● TASK BRIEF
Look for the line that has "[278,455,344,473] latency ->" in the material below; please repeat it and every line after it, exactly, up to and including the line that has "[548,480,896,498] packet, plus", and nothing else.
-- SOURCE RECORDS follows --
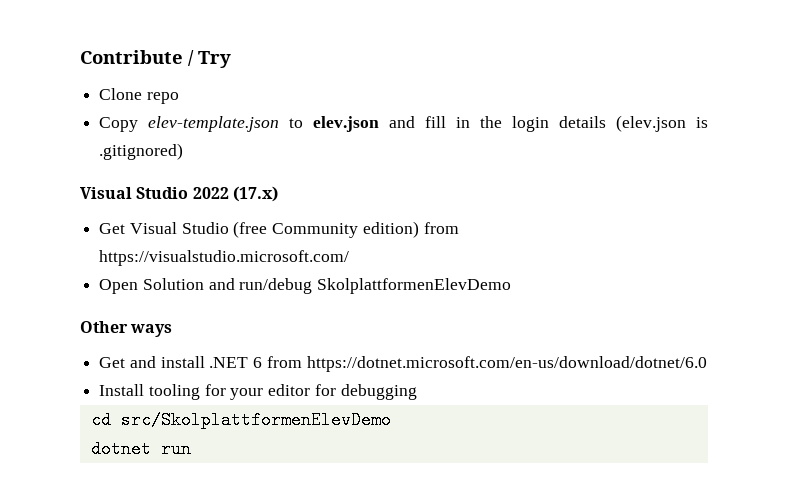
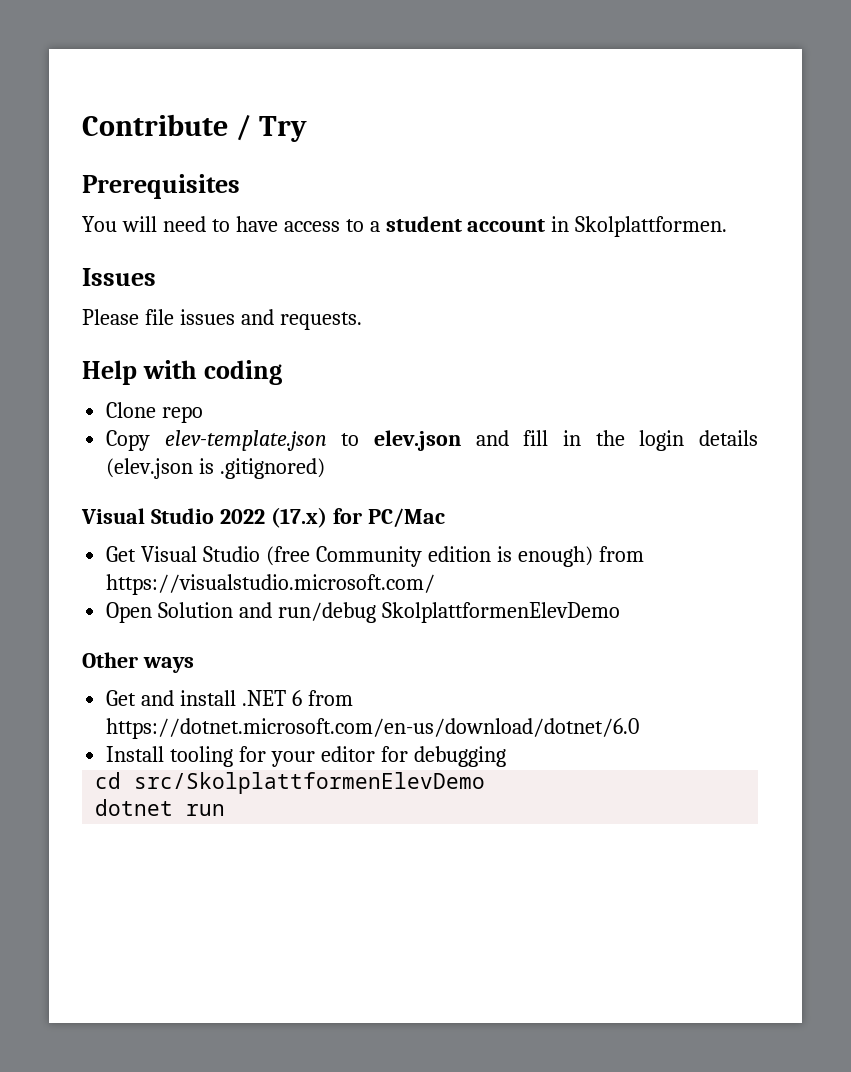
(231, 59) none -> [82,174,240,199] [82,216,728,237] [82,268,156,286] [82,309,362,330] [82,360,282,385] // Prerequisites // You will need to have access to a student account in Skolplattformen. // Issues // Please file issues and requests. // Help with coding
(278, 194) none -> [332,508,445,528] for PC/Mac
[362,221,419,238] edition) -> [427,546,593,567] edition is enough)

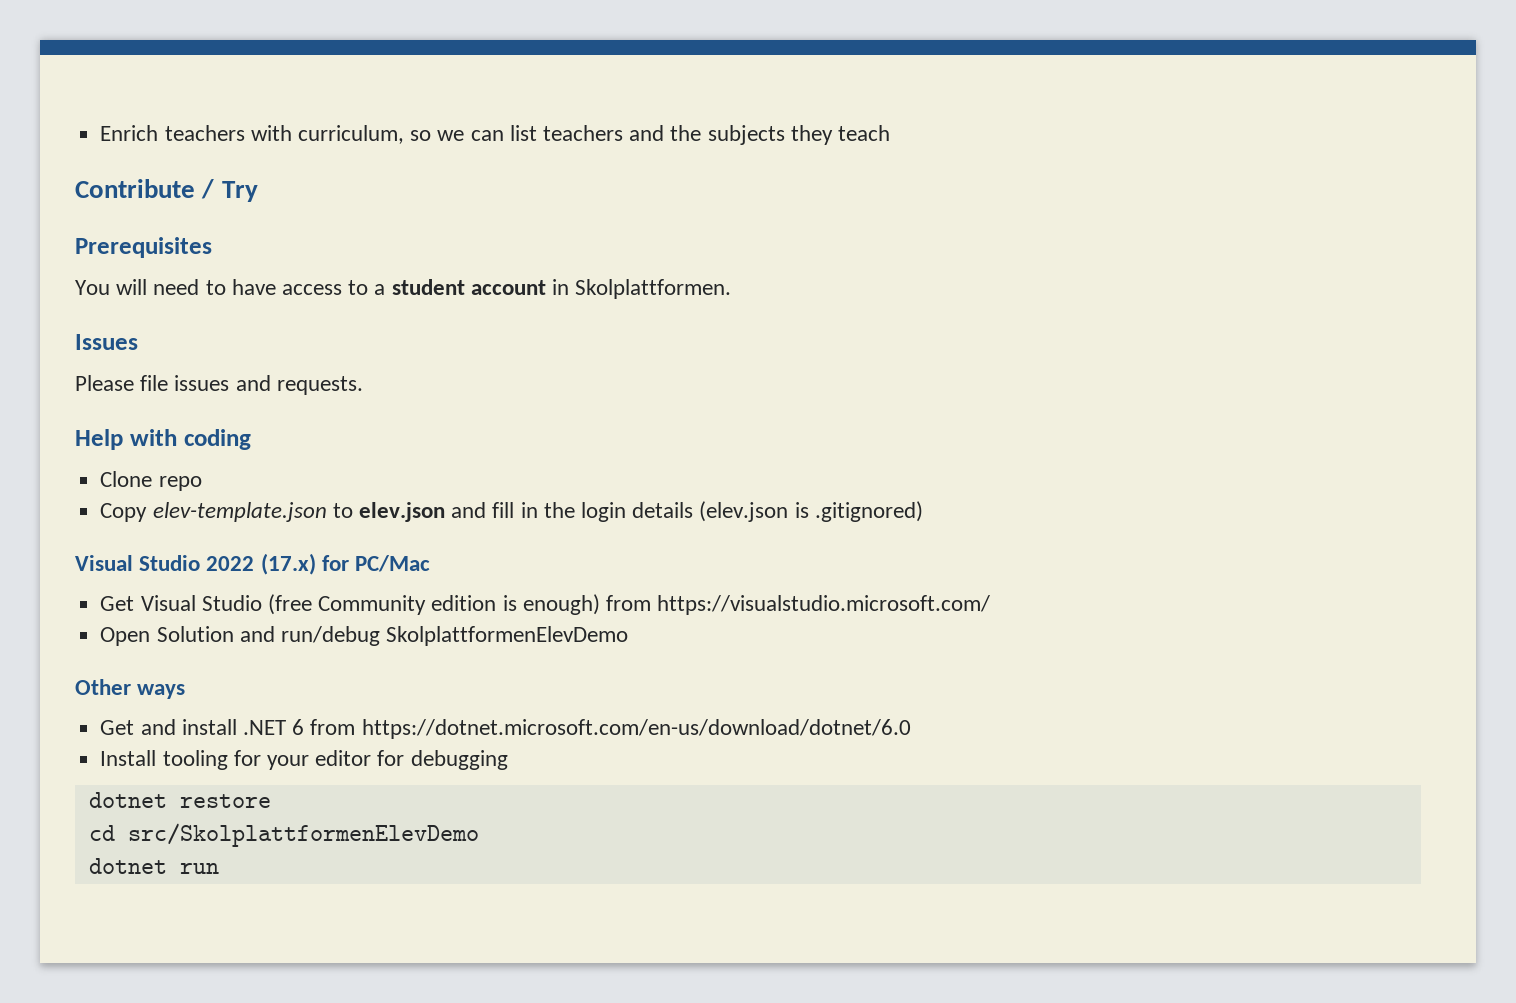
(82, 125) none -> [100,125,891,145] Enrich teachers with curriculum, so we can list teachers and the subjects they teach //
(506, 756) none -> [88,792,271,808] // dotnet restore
-- SOURCE RECORDS concluded --
-- SOURCE RECORDS follows --
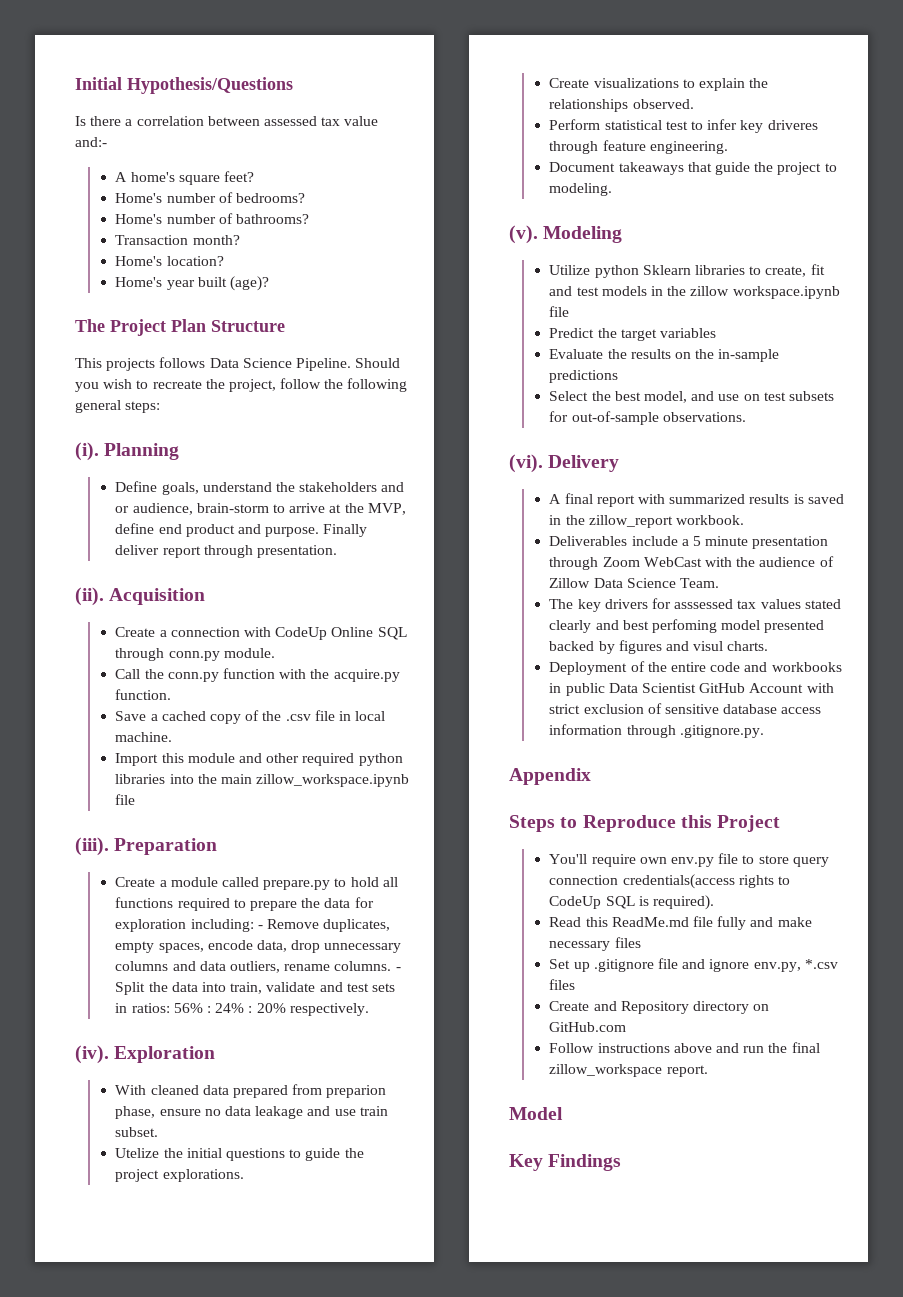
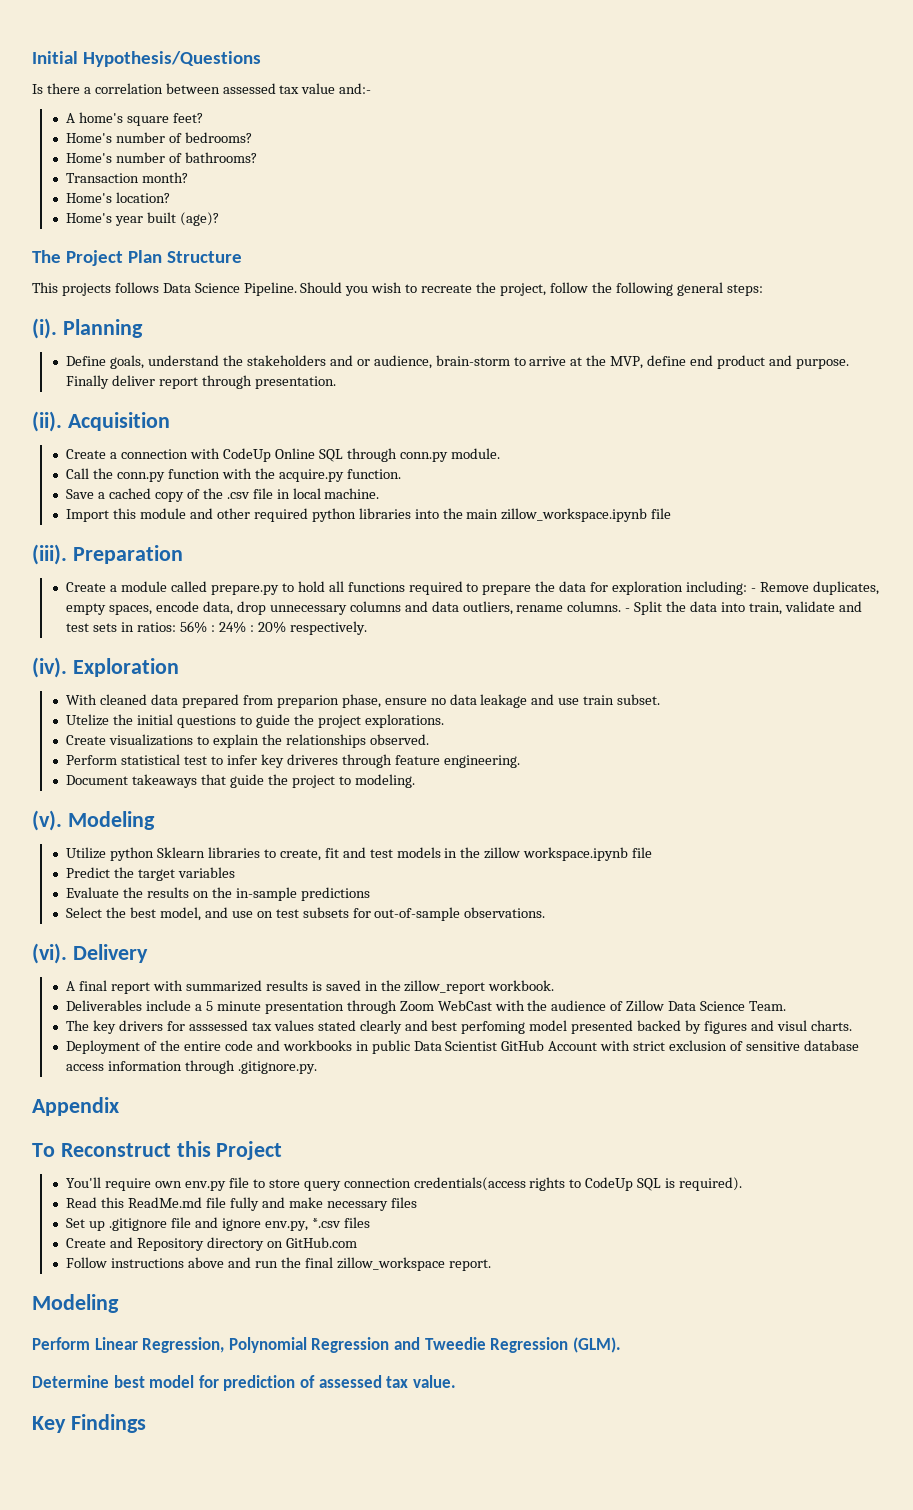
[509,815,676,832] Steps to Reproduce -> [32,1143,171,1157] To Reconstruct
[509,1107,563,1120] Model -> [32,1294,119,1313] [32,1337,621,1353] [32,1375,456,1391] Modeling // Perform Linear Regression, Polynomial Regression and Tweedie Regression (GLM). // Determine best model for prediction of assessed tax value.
-- SOURCE RECORDS concluded --
-- SOURCE RECORDS follows --
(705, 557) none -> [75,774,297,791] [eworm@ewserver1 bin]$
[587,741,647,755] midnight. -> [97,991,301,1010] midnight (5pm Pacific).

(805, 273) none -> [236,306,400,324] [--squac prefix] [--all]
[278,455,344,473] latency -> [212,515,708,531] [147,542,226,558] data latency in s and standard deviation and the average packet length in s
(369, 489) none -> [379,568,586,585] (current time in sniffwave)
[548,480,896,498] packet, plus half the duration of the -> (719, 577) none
-- SOURCE RECORDS concluded --
● ANSWER BOX
[278,455,344,473] latency -> [212,515,708,531] [147,542,226,558] data latency in s and standard deviation and the average packet length in s
(369, 489) none -> [379,568,586,585] (current time in sniffwave)
[548,480,896,498] packet, plus half the duration of the -> (719, 577) none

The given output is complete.